Records to process -
◆ ◆ ◆ ◆ ◆ ◆ ◆
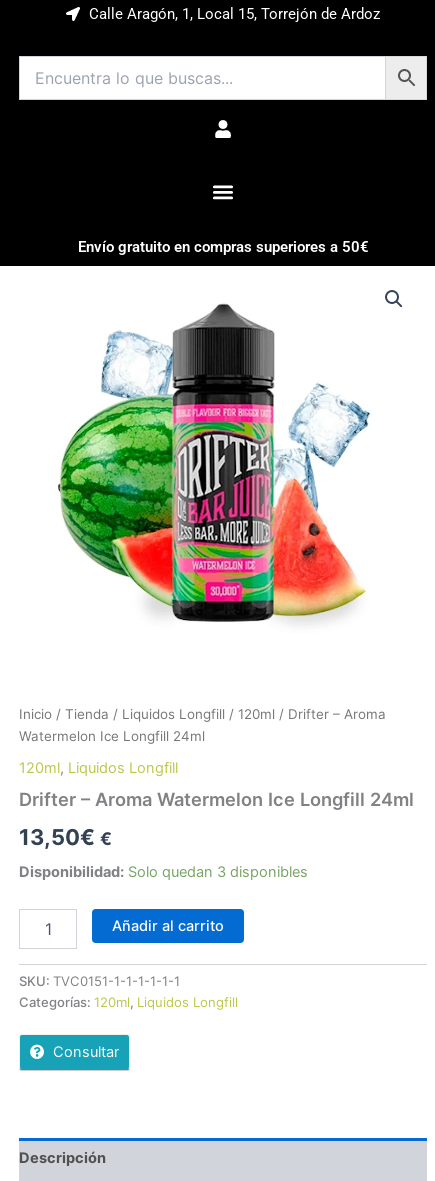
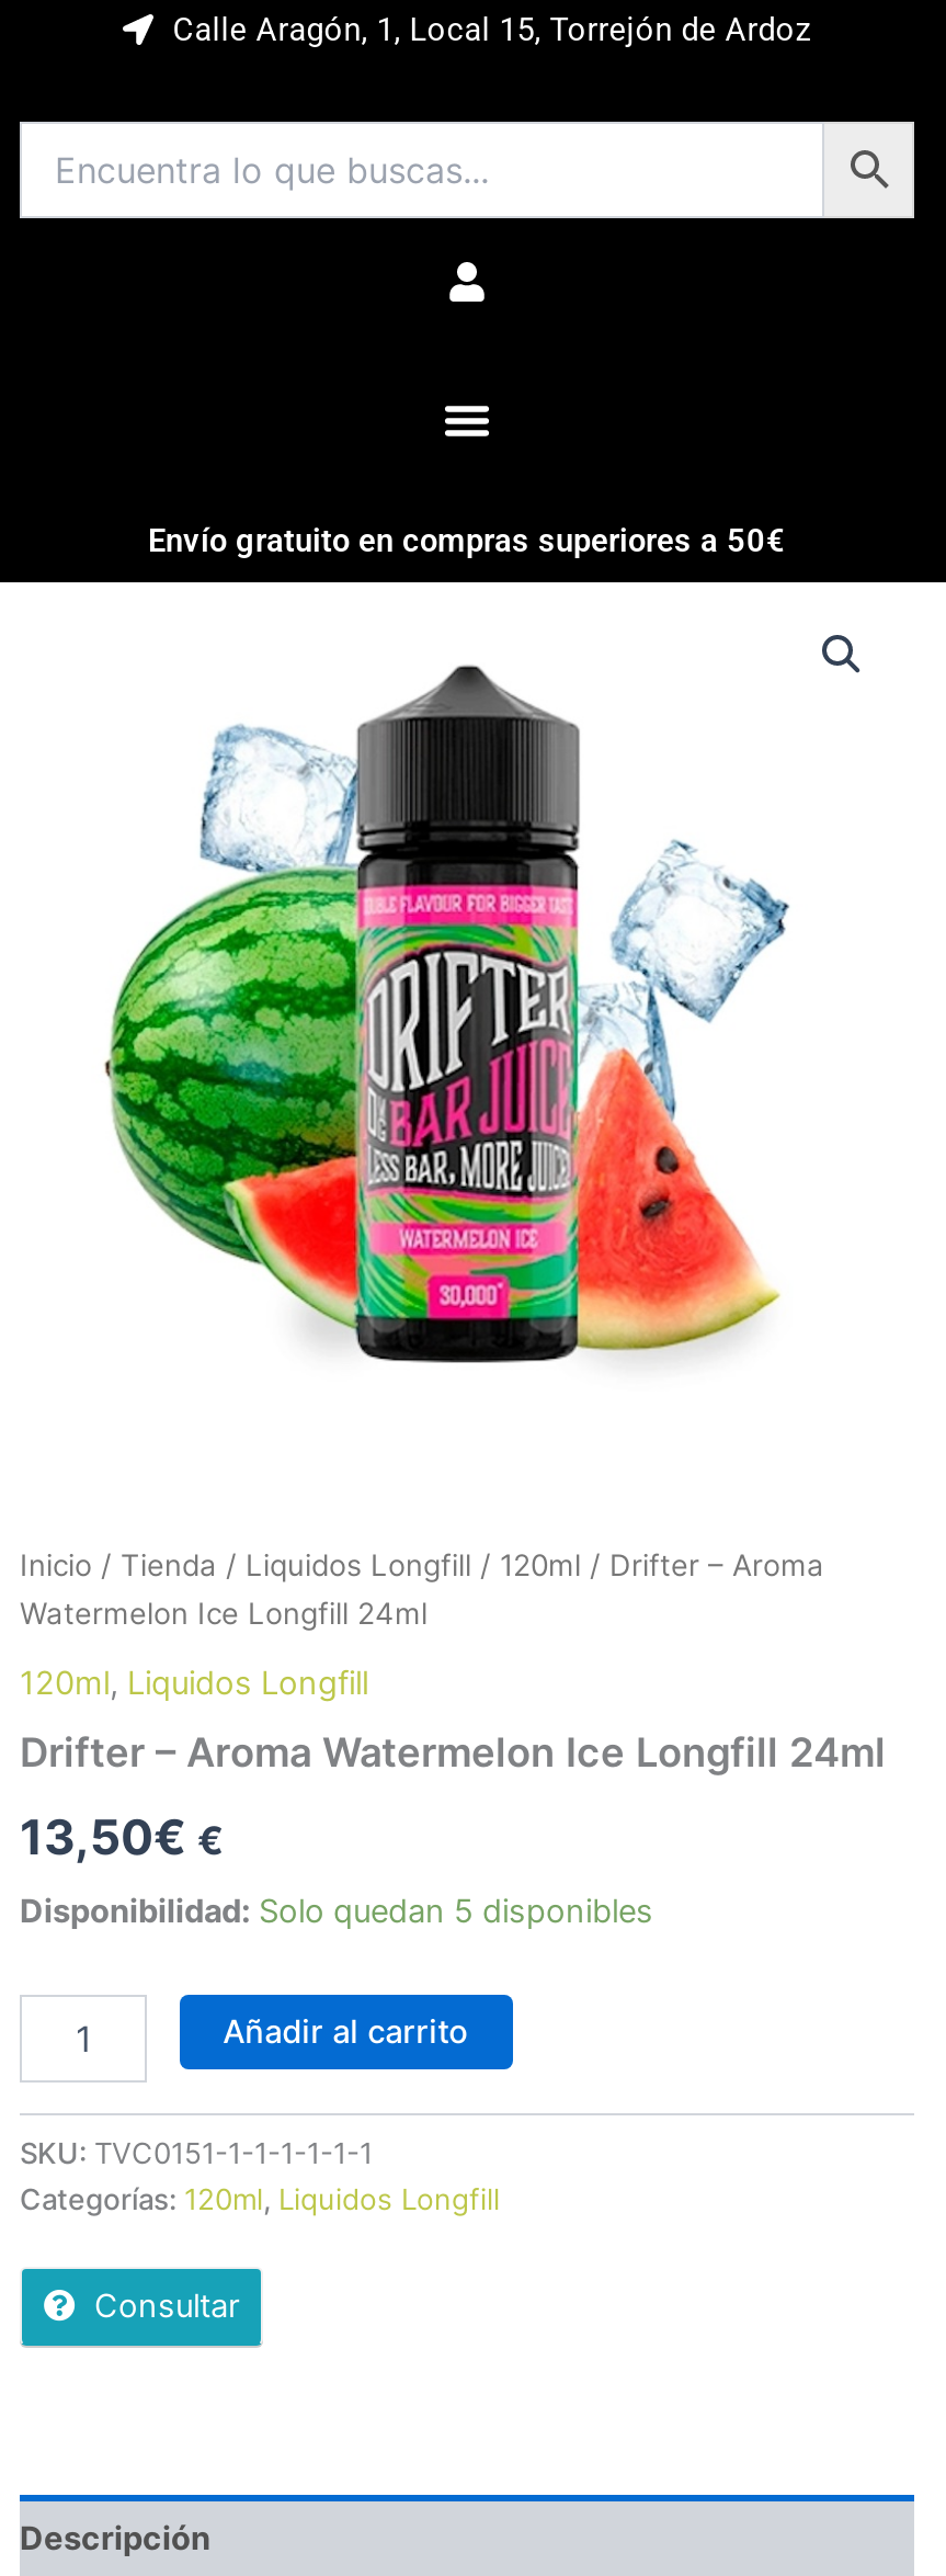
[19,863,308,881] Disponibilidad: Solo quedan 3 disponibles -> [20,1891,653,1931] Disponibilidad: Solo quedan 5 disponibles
◆ ◆ ◆ ◆ ◆ ◆ ◆
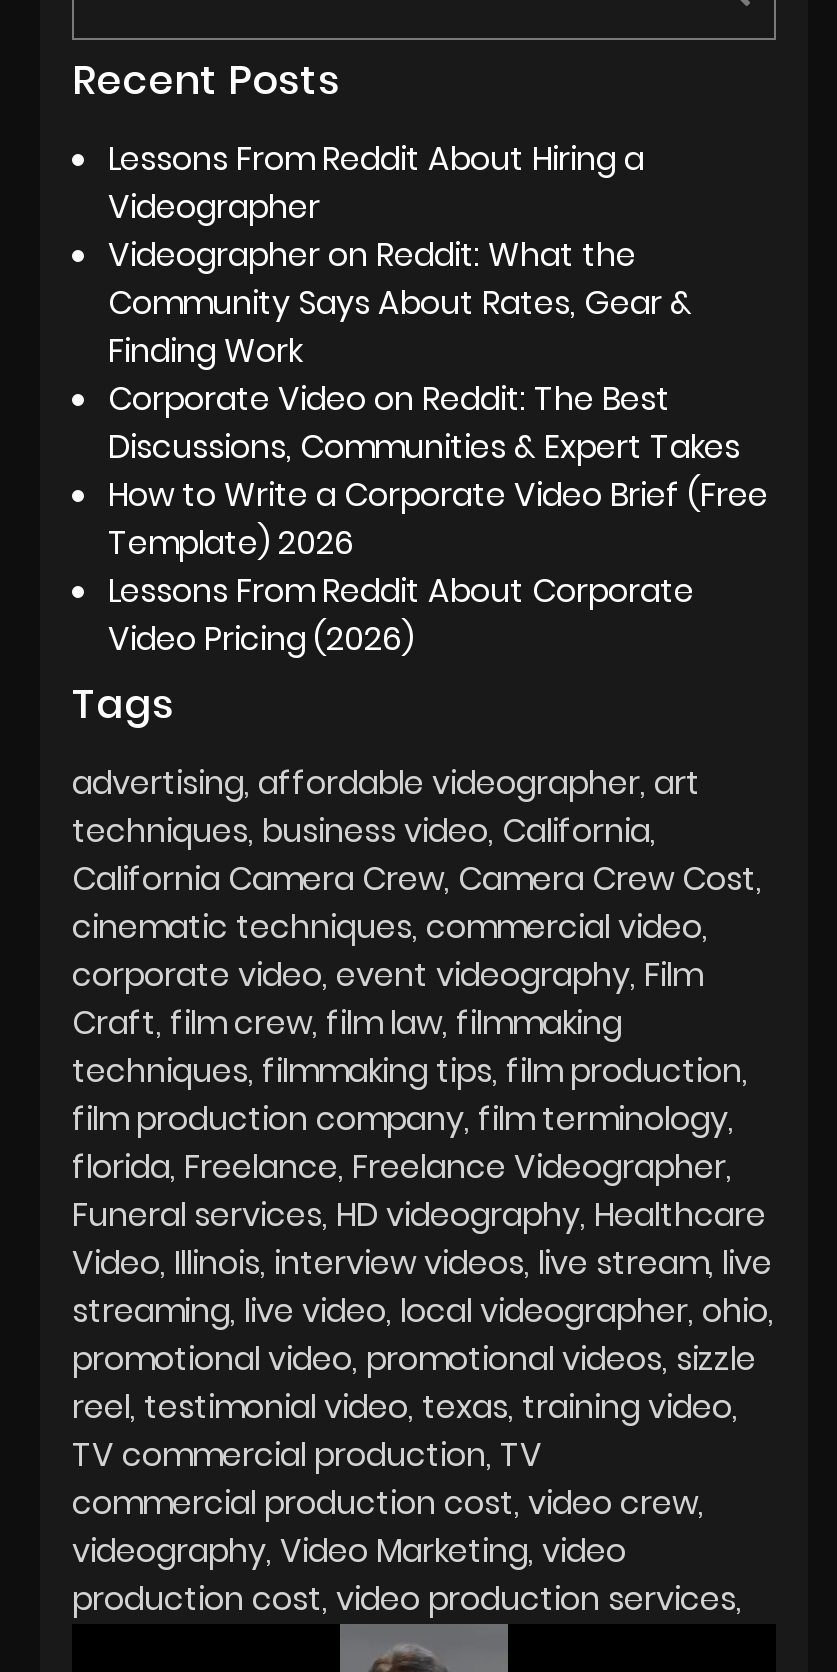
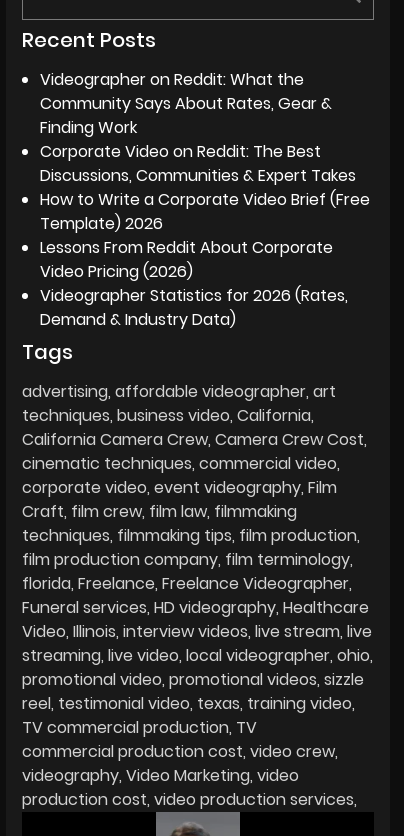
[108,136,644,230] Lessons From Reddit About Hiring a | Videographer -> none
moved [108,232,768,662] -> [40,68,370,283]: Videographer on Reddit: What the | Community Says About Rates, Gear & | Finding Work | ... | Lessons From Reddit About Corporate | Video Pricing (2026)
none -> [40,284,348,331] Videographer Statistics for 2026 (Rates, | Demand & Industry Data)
◆ ◆ ◆ ◆ ◆ ◆ ◆
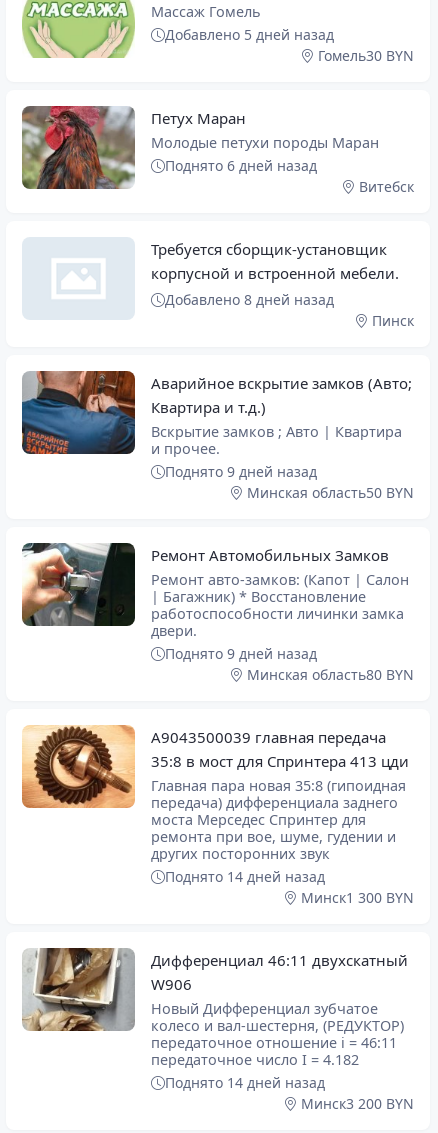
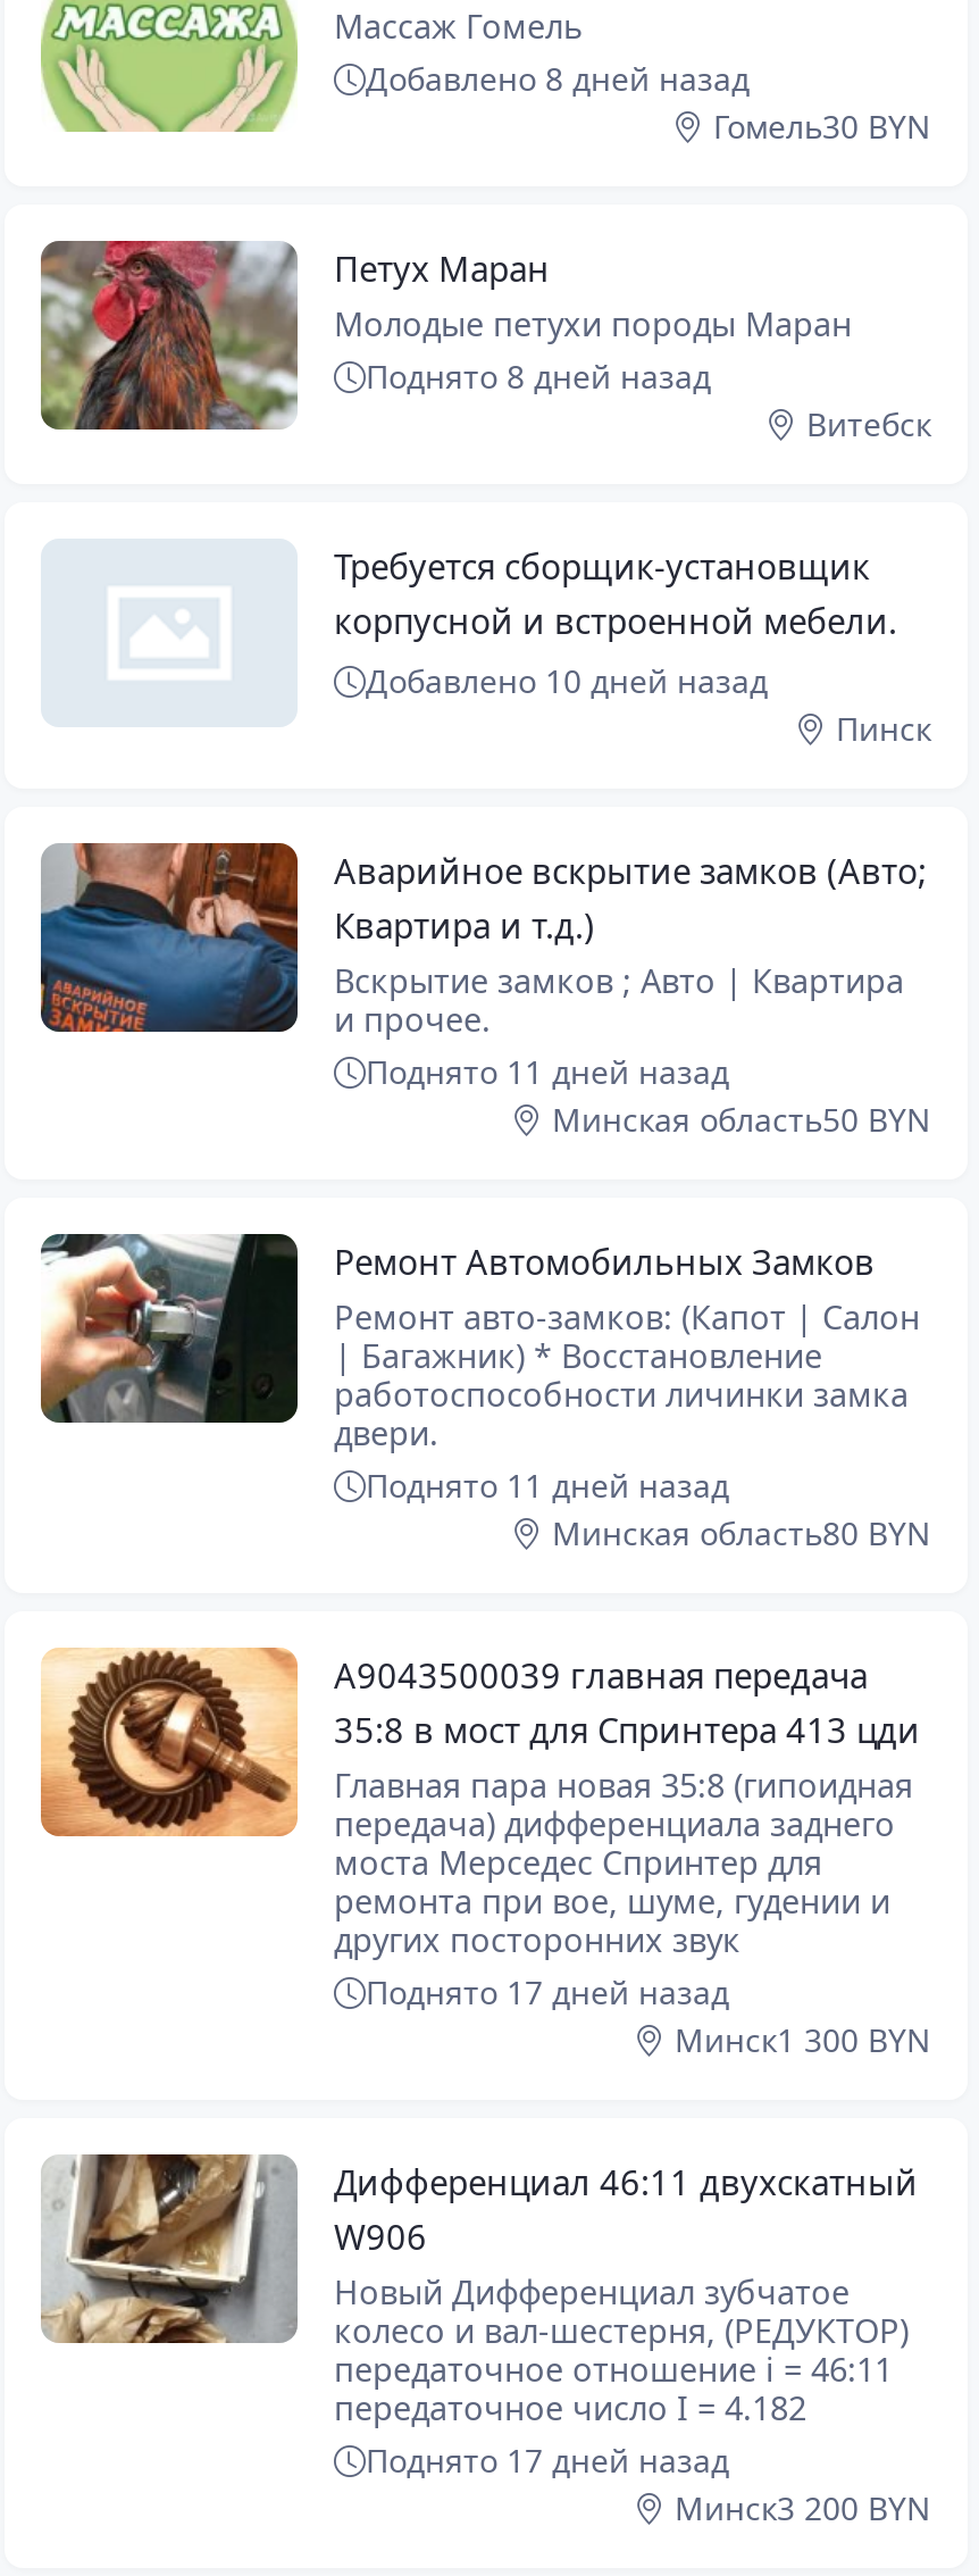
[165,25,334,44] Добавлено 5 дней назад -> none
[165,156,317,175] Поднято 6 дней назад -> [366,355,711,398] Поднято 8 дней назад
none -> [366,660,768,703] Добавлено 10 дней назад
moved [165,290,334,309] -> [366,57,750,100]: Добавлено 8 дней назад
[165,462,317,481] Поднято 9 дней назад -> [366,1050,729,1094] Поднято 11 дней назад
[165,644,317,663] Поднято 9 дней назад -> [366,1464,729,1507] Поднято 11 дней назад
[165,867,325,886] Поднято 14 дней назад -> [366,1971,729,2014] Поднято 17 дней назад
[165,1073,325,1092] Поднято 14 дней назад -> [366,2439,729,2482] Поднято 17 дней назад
◆ ◆ ◆ ◆ ◆ ◆ ◆
Problem details -
Restate word for word the lines of the data above, starting at the line containing "[165,156,317,175] Поднято 6" and ending at the line containing "[165,462,317,481] Поднято 9", both included, and nothing more.

Answer to this exercise -
[165,156,317,175] Поднято 6 дней назад -> [366,355,711,398] Поднято 8 дней назад
none -> [366,660,768,703] Добавлено 10 дней назад
moved [165,290,334,309] -> [366,57,750,100]: Добавлено 8 дней назад
[165,462,317,481] Поднято 9 дней назад -> [366,1050,729,1094] Поднято 11 дней назад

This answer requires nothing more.